144 times I had to do the hard work of pausing my Spotify playlist.  144.  I also listened to 7 soulless tribute covers, and had to skip 1 song, which, while it sounds like it was for the best, means that in some respects I didn’t actually achieve 100% marathon completion.  Please just put your stuff on Spotify in future, music people.

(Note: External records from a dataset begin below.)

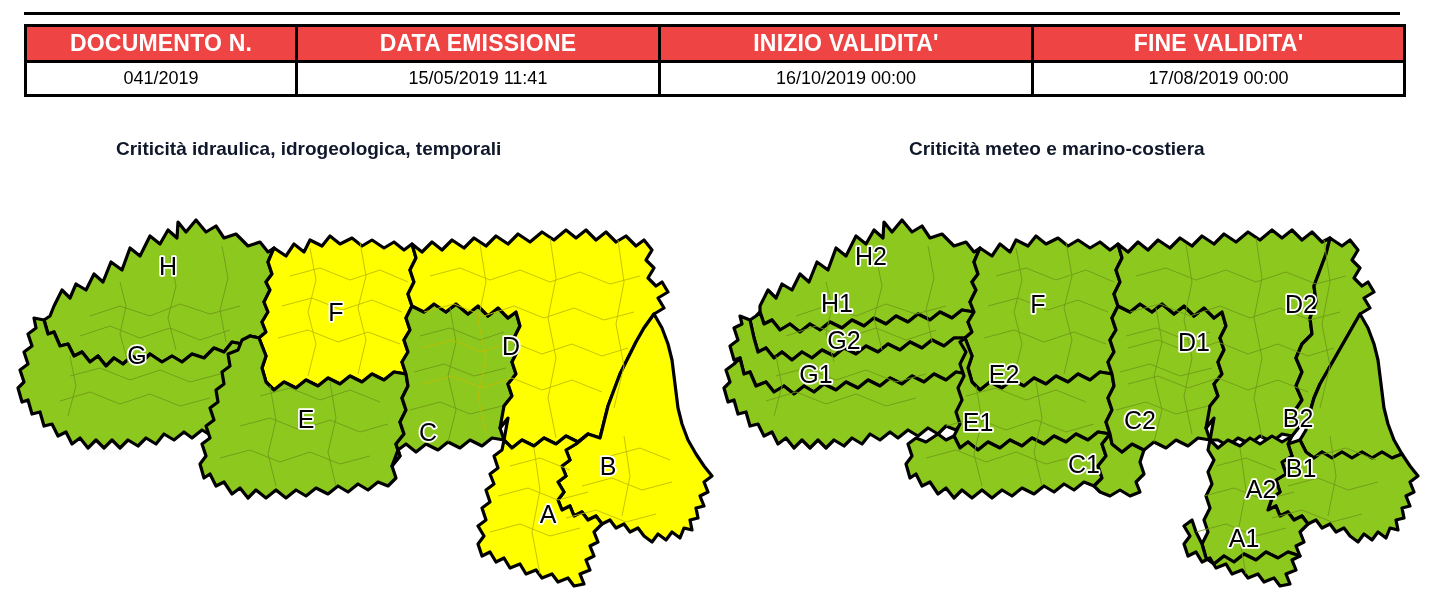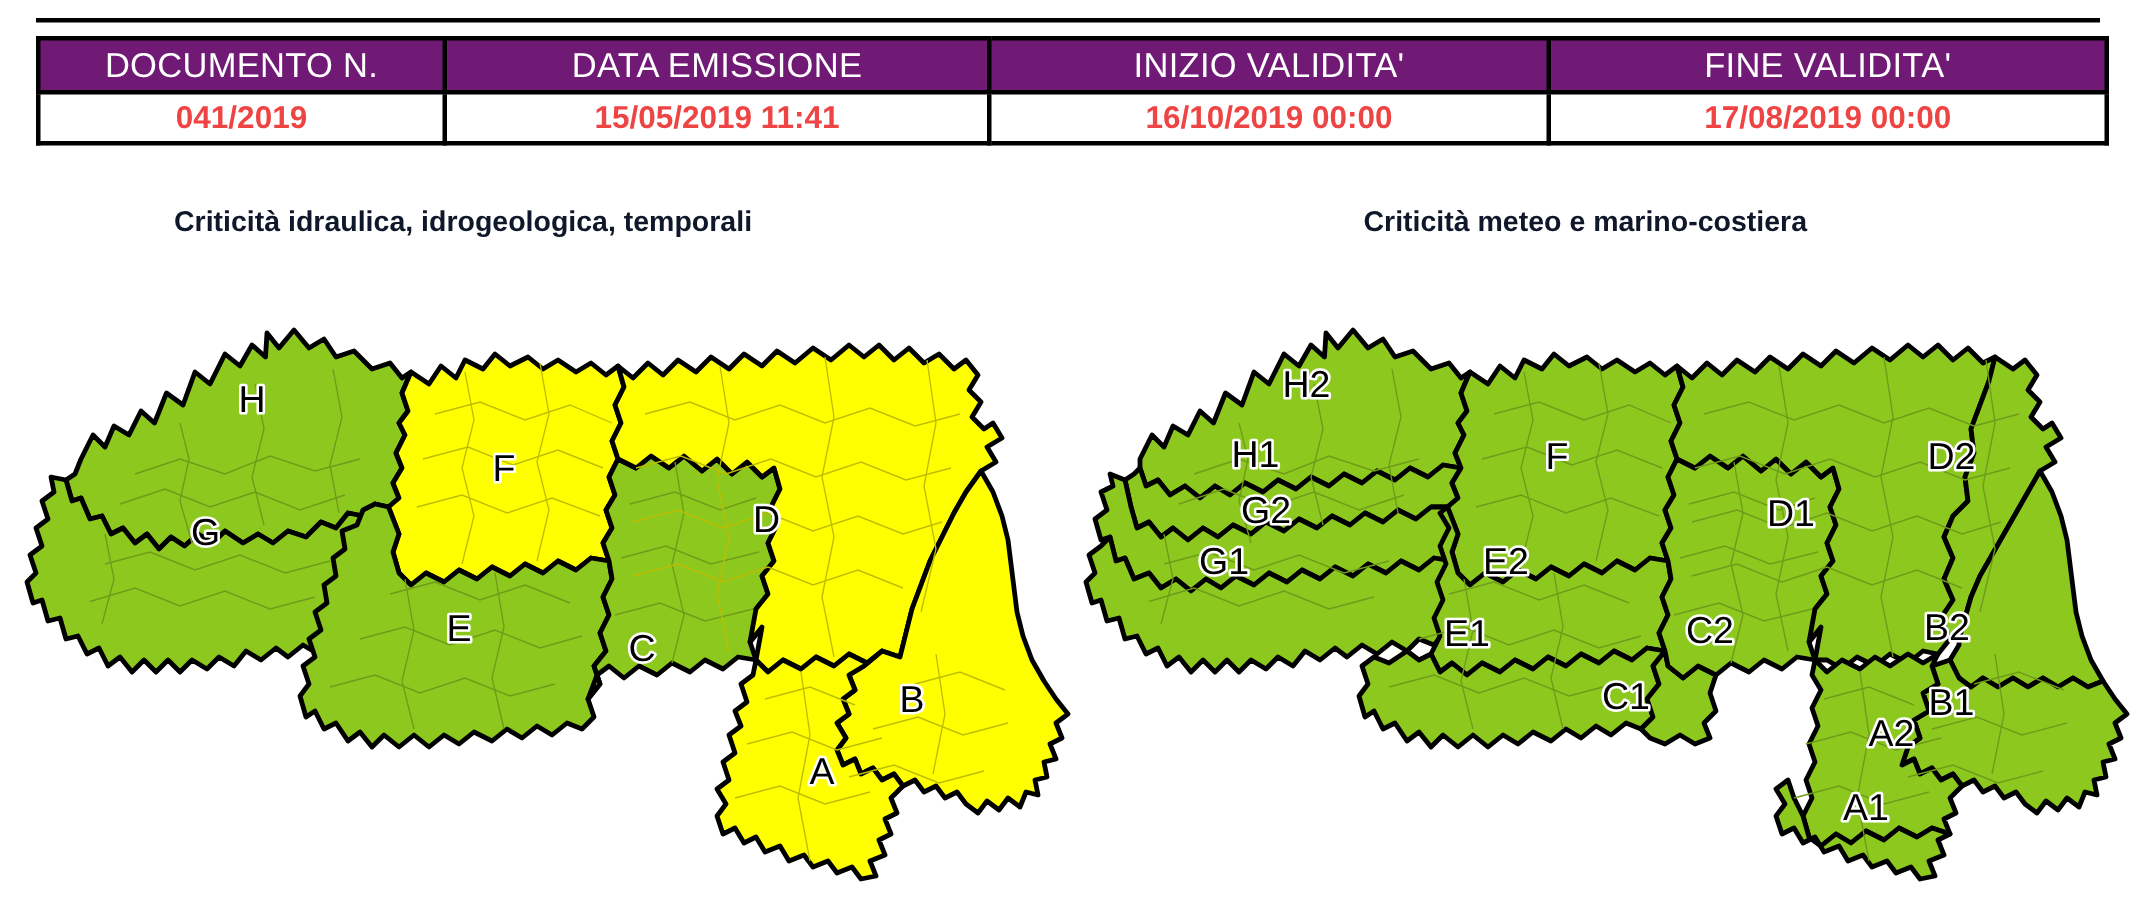--- a/index.html
+++ b/index.html
@@ -21,31 +21,31 @@
     table-layout:fixed;
   }
   .doc-table th,.doc-table td{
     border:3px solid #000;
     text-align:center;
     padding:0;
     height:33px;
     vertical-align:middle;
   }
   .doc-table th{
-    background:#701a75;
+    background:#ef4444;
     color:#ffffff;
     font-size:23px;
-    font-weight:normal;
+    font-weight:bold;
     letter-spacing:.2px;
   }
   .doc-table td{
     background:#ffffff;
-    color:#ef4444;
-    font-size:21px;
-    font-weight:bold;
+    color:#000000;
+    font-size:18px;
+    font-weight:normal;
     height:31px;
   }
   .col-1{width:271px;}
   .col-2{width:363px;}
   .col-3{width:373px;}
   .col-4{width:372px;}
 
   
   .panel-title{
     position:absolute;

A list of the most featured artists on the first 100 Now! compilations:

Robbie Williams: 29 compilations
Kylie Minogue: 24 compilations
Calvin Harris: 23 compilations
David Guetta, Rihanna: 21 compilations
Britney Spears, Coldplay, Girls Aloud, U2: 20 compilations
Katy Perry, Sugababes: 18 compilations
Tinie Tempah: 16 compilations
Boyzone, McFly, Justin Timberlake, Take That: 15 compilations
The Black Eyed Peas, Little Mix, Jason Derulo, Phil Collins, Oasis: 14 compilations
Bruno Mars, Ed Sheeran, Ellie Goulding, Erasure, Gabrielle, Ne-Yo, Ronan Keating, Tina Turner, will.i.am: 13 compilations
Backstreet Boys, Chris Brown, Flo Rida, Justin Bieber, Lady Gaga, Olly Murs, Pet Shop Boys, Pink, Queen, R Kelly, The Saturdays, Steps, Texas, UB40: 12 compilations
Akon, Atomic Kitten, The Beautiful South, East 17, Elton John, Enrique Iglesias, Eternal, George Michael, Nicki Minaj, Pitbull, Spice Girls: 11 compilations
Duran Duran, Emeli Sandé, Jessie J, Kanye West, Louise, Maroon 5, Nelly, One Direction, Rita Ora, S Club 7, Sean Paul, Taio Cruz, Wet Wet Wet: 10 compilations

Well done, Robbie.  That record will take some beating.  It doesn’t even count all the times he was featured as part of Take That and as part of charity singles.

And finally: the record for longest gap between first and latest appearances (not counting the repetitions of UB40 and Phil Collins on Now! #100) is held by U2, who first appeared on Now! #5 (released 5th August 1985) with The Unforgettable Fire and most recently appeared on Now! #99 (released 23rd March 2018) with You’re The Best Thing About Me.  That’s a gap of 32 years and 230 days, which is nearly as long as I’ve been alive!

See you in 2051 for the Now! #101 – Now! #200 stats!